HTC asked the FCC to keep some of the details of its filings, including photographs and the user manual, confidential until Nov.10. That may mean that the phone will come out around that date.
Neither HTC nor Google has confirmed that the phone will run Android and the available FCC documents do not reveal the software that will be included on the handset. But blogs have been abuzz for months with rumors that the Dream will run Android, complete with videos and photos purporting to be of the device.
The available FCC documents include information about how the Dream fared in technical tests measuring radio frequency emissions and reveal only minor details that might be of interest to hopeful users. The phone will include Wi-Fi, a camera and Bluetooth and run on third generation wireless networks. It will also have a "jog ball," a small trackball-like device for navigating and selecting phone features.

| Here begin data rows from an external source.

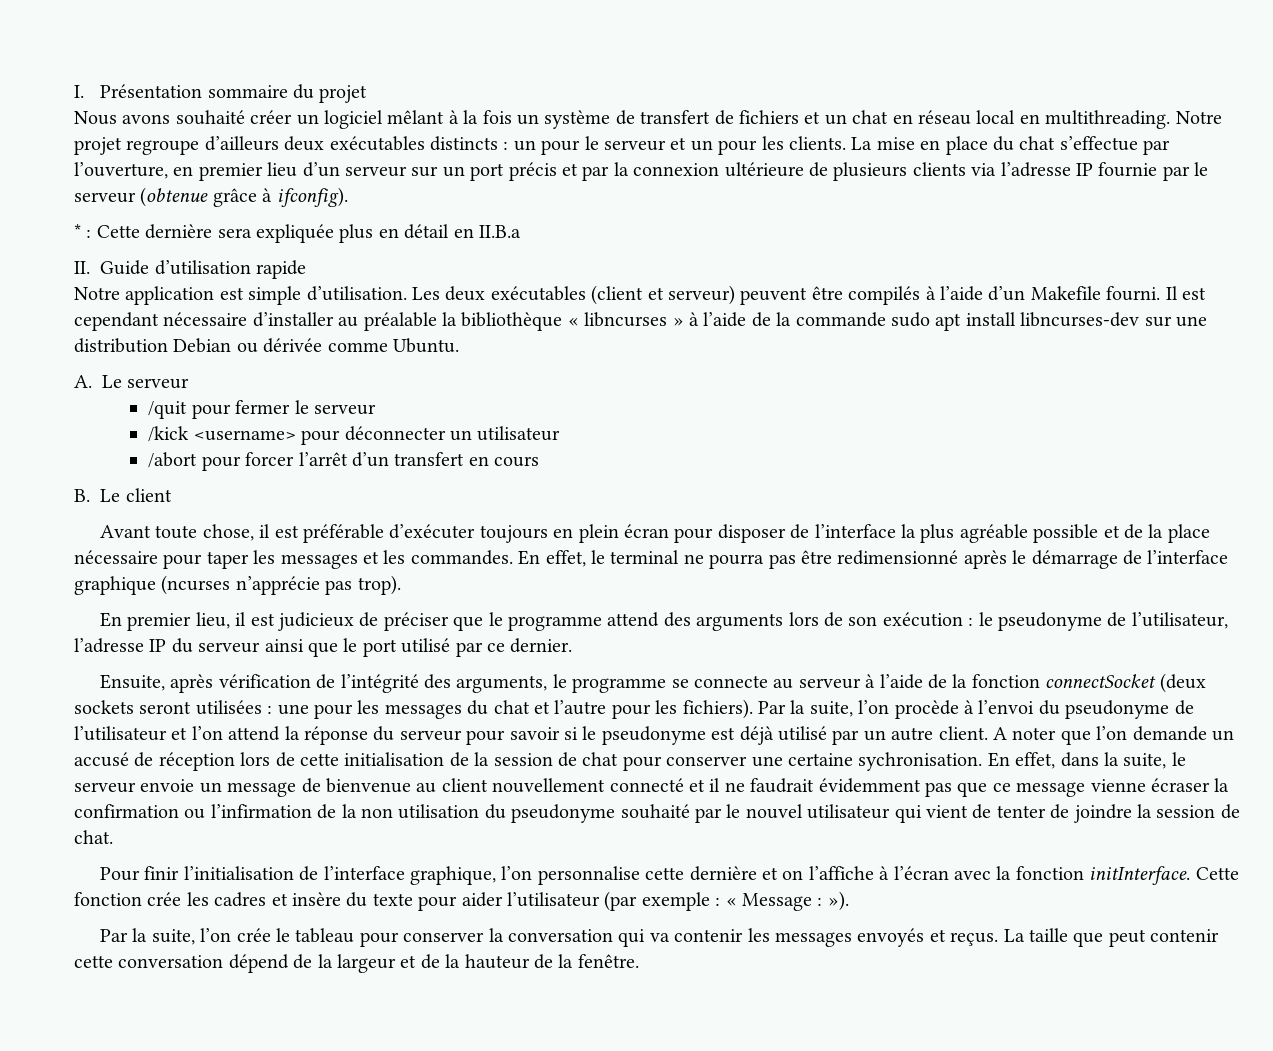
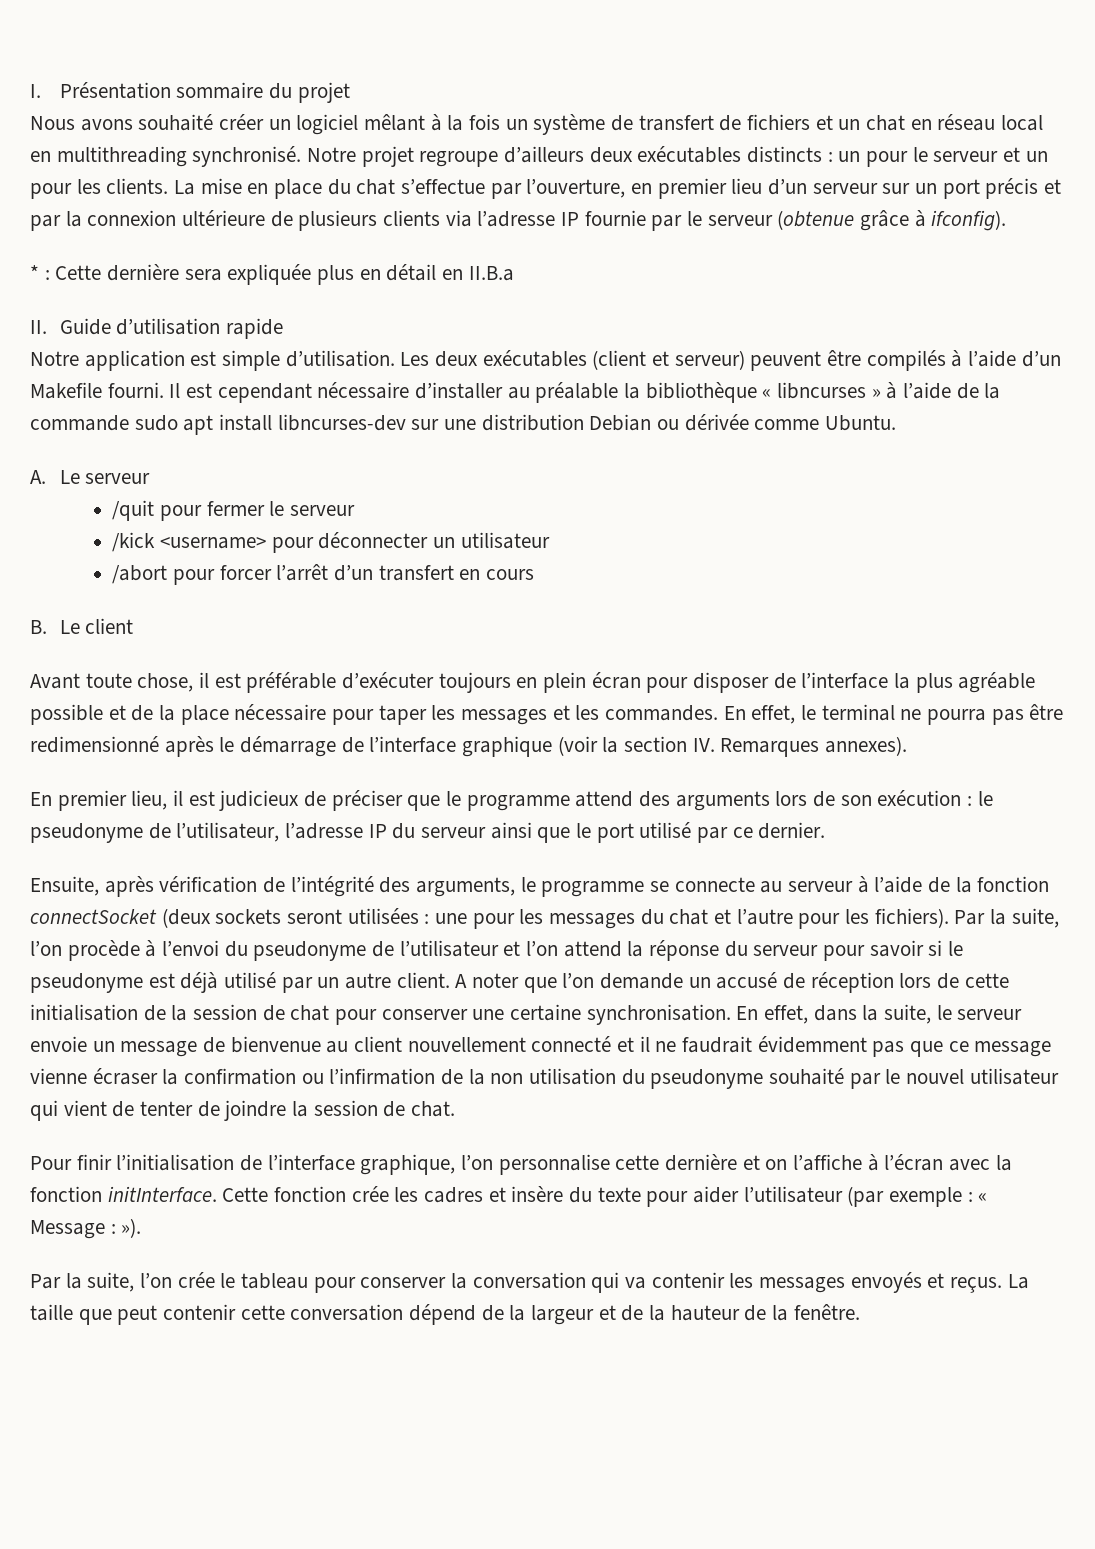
- Nous avons souhaité créer un logiciel mêlant à la fois un système de transfert de fichiers et un chat en réseau local en multithreading.
+ Nous avons souhaité créer un logiciel mêlant à la fois un système de transfert de fichiers et un chat en réseau local en multithreading synchronisé.
- En effet, le terminal ne pourra pas être redimensionné après le démarrage de l’interface graphique (ncurses n’apprécie pas trop).
+ En effet, le terminal ne pourra pas être redimensionné après le démarrage de l’interface graphique (voir la section IV. Remarques annexes).
- A noter que l’on demande un accusé de réception lors de cette initialisation de la session de chat pour conserver une certaine sychronisation.
+ A noter que l’on demande un accusé de réception lors de cette initialisation de la session de chat pour conserver une certaine synchronisation.

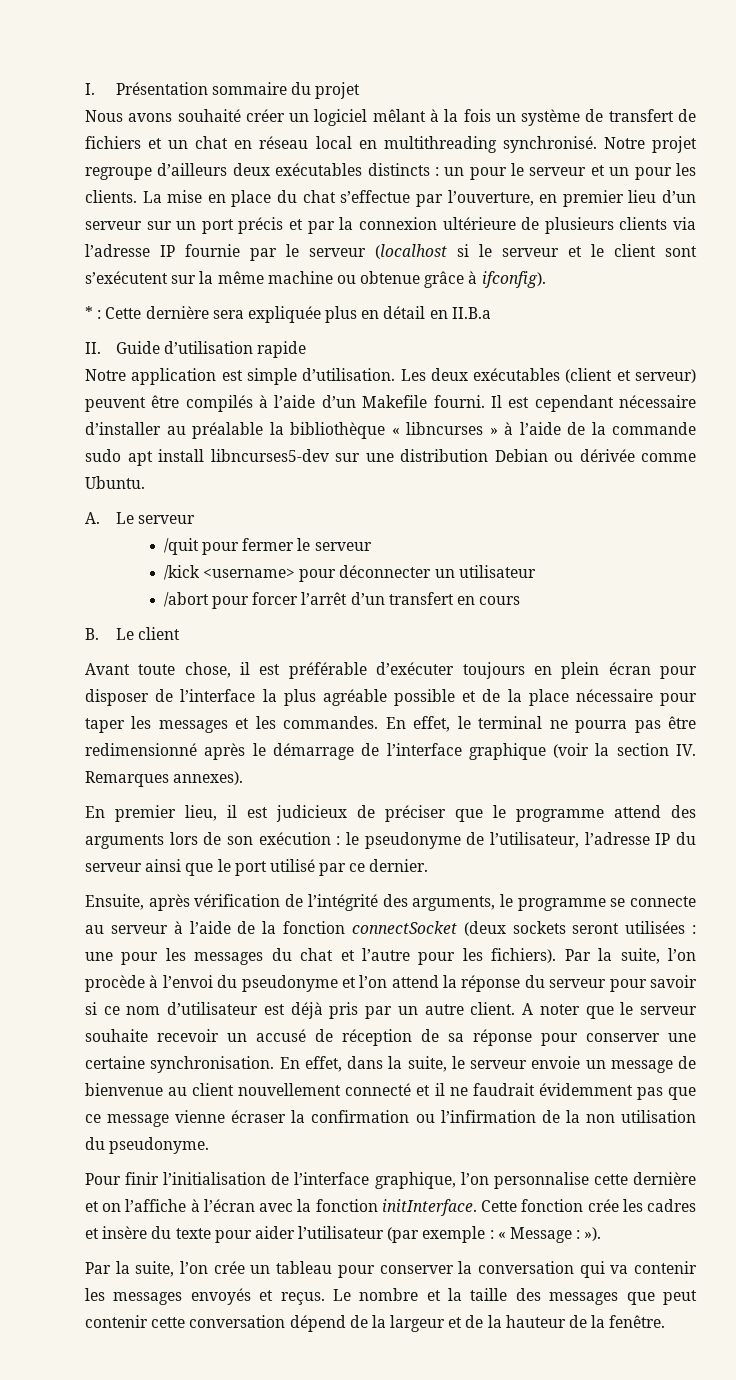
- La mise en place du chat s’effectue par l’ouverture, en premier lieu d’un serveur sur un port précis et par la connexion ultérieure de plusieurs clients via l’adresse IP fournie par le serveur (obtenue grâce à ifconfig).
+ La mise en place du chat s’effectue par l’ouverture, en premier lieu d’un serveur sur un port précis et par la connexion ultérieure de plusieurs clients via l’adresse IP fournie par le serveur (localhost si le serveur et le client sont s’exécutent sur la même machine ou obtenue grâce à ifconfig).
- Il est cependant nécessaire d’installer au préalable la bibliothèque « libncurses » à l’aide de la commande sudo apt install libncurses-dev sur une distribution Debian ou dérivée comme Ubuntu.
+ Il est cependant nécessaire d’installer au préalable la bibliothèque « libncurses » à l’aide de la commande sudo apt install libncurses5-dev sur une distribution Debian ou dérivée comme Ubuntu.
- Par la suite, l’on procède à l’envoi du pseudonyme de l’utilisateur et l’on attend la réponse du serveur pour savoir si le pseudonyme est déjà utilisé par un autre client.
+ Par la suite, l’on procède à l’envoi du pseudonyme et l’on attend la réponse du serveur pour savoir si ce nom d’utilisateur est déjà pris par un autre client.
- A noter que l’on demande un accusé de réception lors de cette initialisation de la session de chat pour conserver une certaine synchronisation.
+ A noter que le serveur souhaite recevoir un accusé de réception de sa réponse pour conserver une certaine synchronisation.
- En effet, dans la suite, le serveur envoie un message de bienvenue au client nouvellement connecté et il ne faudrait évidemment pas que ce message vienne écraser la confirmation ou l’infirmation de la non utilisation du pseudonyme souhaité par le nouvel utilisateur qui vient de tenter de joindre la session de chat.
+ En effet, dans la suite, le serveur envoie un message de bienvenue au client nouvellement connecté et il ne faudrait évidemment pas que ce message vienne écraser la confirmation ou l’infirmation de la non utilisation du pseudonyme.
- Par la suite, l’on crée le tableau pour conserver la conversation qui va contenir les messages envoyés et reçus.
+ Par la suite, l’on crée un tableau pour conserver la conversation qui va contenir les messages envoyés et reçus.
- La taille que peut contenir cette conversation dépend de la largeur et de la hauteur de la fenêtre.
+ Le nombre et la taille des messages que peut contenir cette conversation dépend de la largeur et de la hauteur de la fenêtre.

The filings also refer to a "slider," which could indicate that the phone will have a keyboard that slides out, a common feature on HTC smartphones.
Mobile enthusiasts eagerly await the first Android phone, in part out of curiosity over how the phone will compare to Apple's iPhone, first released over a year ago. Apple and Google are rare new entrants in the mobile phone market, long dominated by companies like Nokia that have been making phones and phone software for many years.
Despite rumors of delays with Android, Google says the software is on track and that the first phones running it should appear this year.
Sprint Nextel and T-Mobile are members of an Android industry group and some industry observers expect T-Mobile to be the first operator to offer Android phones. Both carriers currently sell HTC phones.